BAR HARBOR, ME. -- A study conducted at The Jackson Laboratory and the University of Connecticut suggests that the maternal uterine environment in mice can have an enhancing effect on learning ability in offspring across a broad range of behaviors.
"The Uterine Environment Enhances Cognitive Competence" appears in the current issue of the British scientific journal NeuroReport, published Friday, Feb. 27. Authors are Victor H. Denenberg and Blair J. Hoplight, both of the University of Connecticut at Storrs, and Larry E. Mobraaten of The Jackson Laboratory.
"It's well-known that malnutrition, drugs, alcohol, and other factors can have devastating effects on fetuses," says Dr. Denenberg, who has worked as a visiting investigator at The Jackson Laboratory. "But this is one of the first studies to show that a positive uterine environment can have profound effects upon adult cognitive behavior." The research was supported in part by the National Institutes of Health.
The uterine environment study involved genetically identical mouse embryos of a strain known as BXSB/MpMob-+Yaa. The BXSB strain, developed at The Jackson Laboratory, is a popular model for the study of lupus-like autoimmune diseases and such conditions in mice as neocortical ectopias similar to those found in the brains of human dyslexics.
The embryos were divided into three groups for the experiment. The Non-Transfer group consisted of BXSB mothers with natural embryo implantation. The In-Strain Transfer group had BXSB mothers with transplanted embryos. And the Out-Strain Transfer group consisted of non-automimmune CB6F1 hybrid mothers with transplanted embryos. The Non-Transfer and Out-Strain pups were delivered vaginally and reared by their mothers; the In-Strain pups were delivered by Cesarean section and reared by foster CB6F1 hybrid mothers.
At six weeks of age, the offspring from the three groups were given a series of behavioral tests in Dr. Denenberg's laboratory. The tests included paw preference, open-field activity, swimming rotation, water escape learning, discrimination learning, Lashley maze learning, Morris maze learning, and avoidance learning.
The results showed minor differences in overall cognitive ability between the Non-Transfer and In-Strain Transfer groups. But the Out-Strain group of hybrid-uteri mice demonstrated significant cognitive advantages over the other groups and better adaptation to all experimental challenges. Quantitative comparisons in standard deviation units are provided in the NeuroReport article.

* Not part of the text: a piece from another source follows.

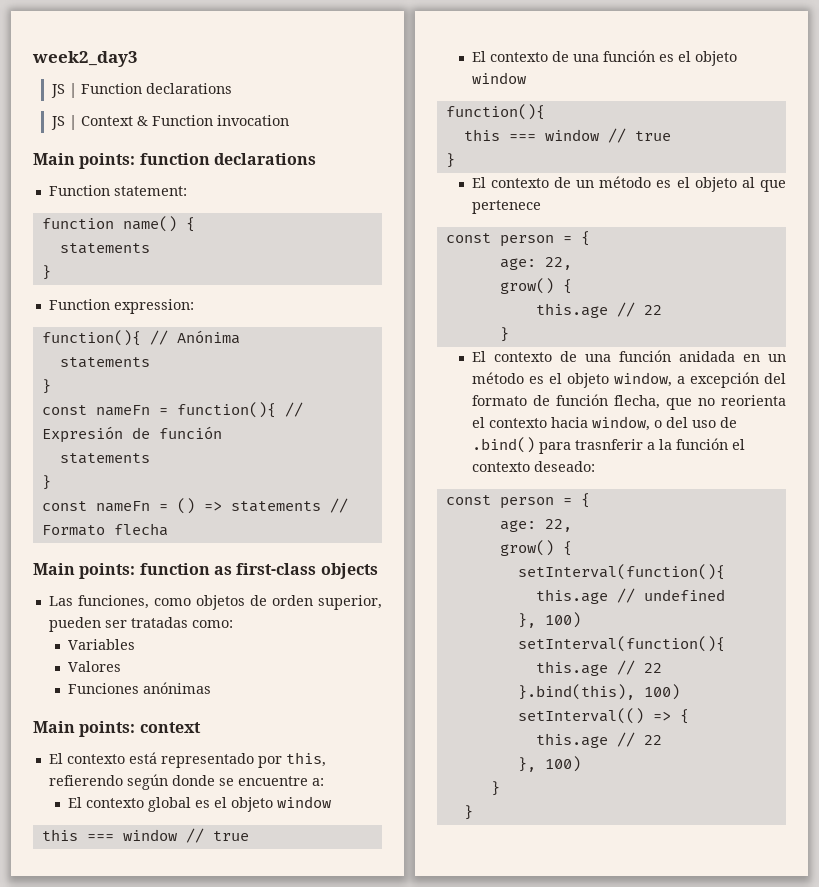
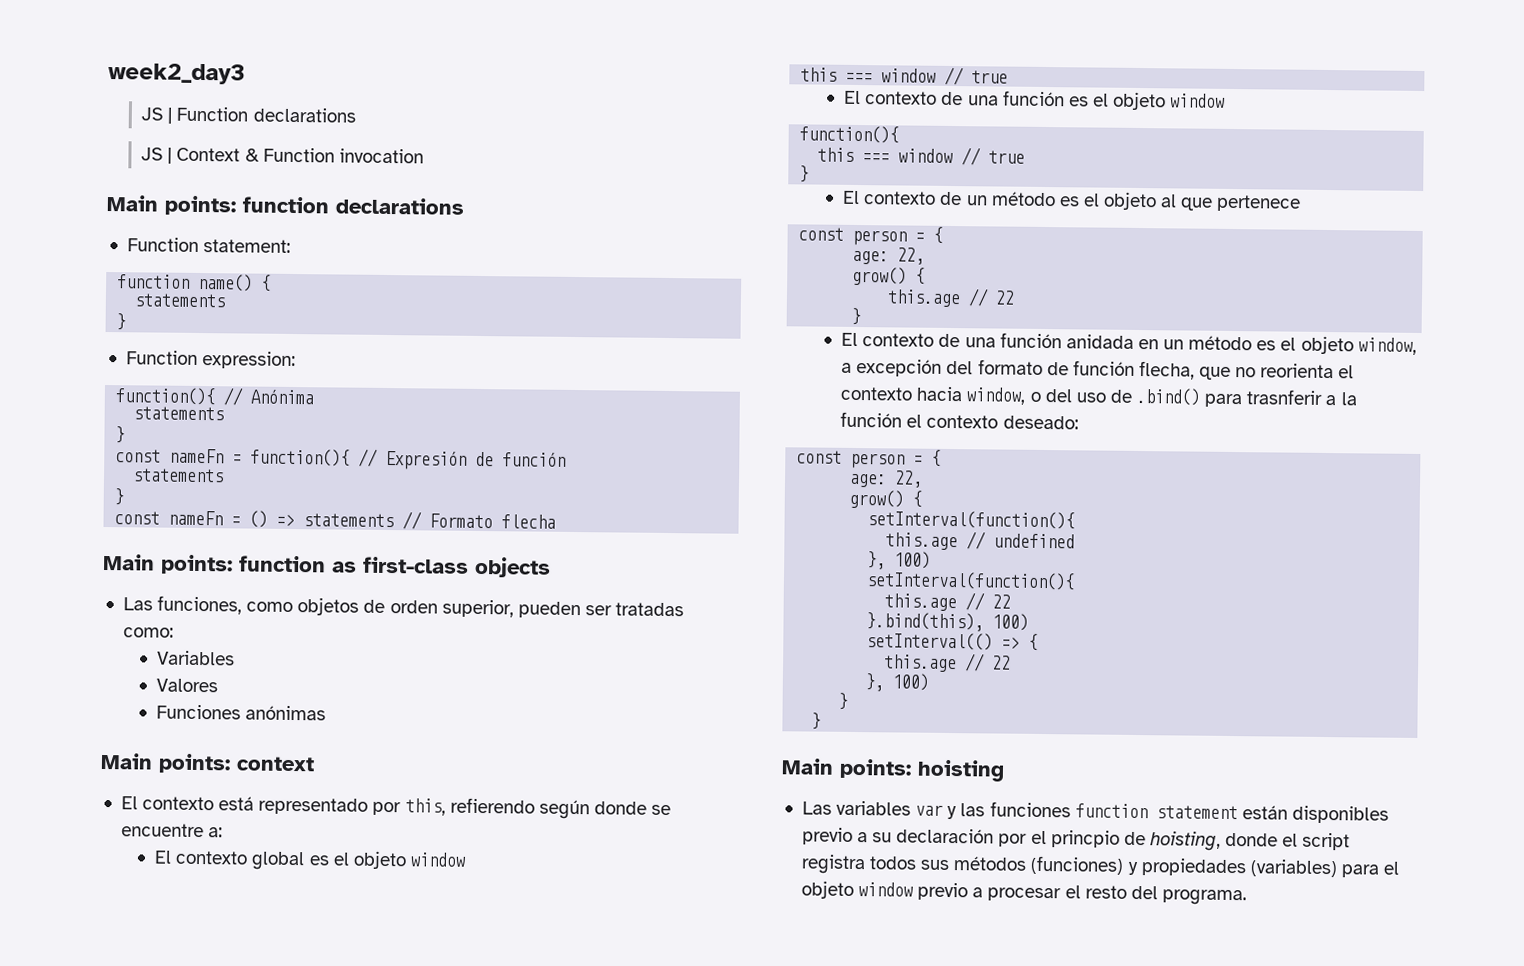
+ Main points: hoisting
+ Las variables var y las funciones function statement están disponibles previo a su declaración por el princpio de hoisting, donde el script registra todos sus métodos (funciones) y propiedades (variables) para el objeto window previo a procesar el resto del programa.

Why was the hybrid uterus "better" than others? The researchers note in their paper the unknown influences of non-autoimmunity and hybrid vigor in the CB6F1 mothers. But those influences are considered unlikely to account for such a large difference in cognitive behavior. "We've raised a question," says Dr. Mobraaten. "The answer lies in further experiments to illuminate the genetics of the uterine environment."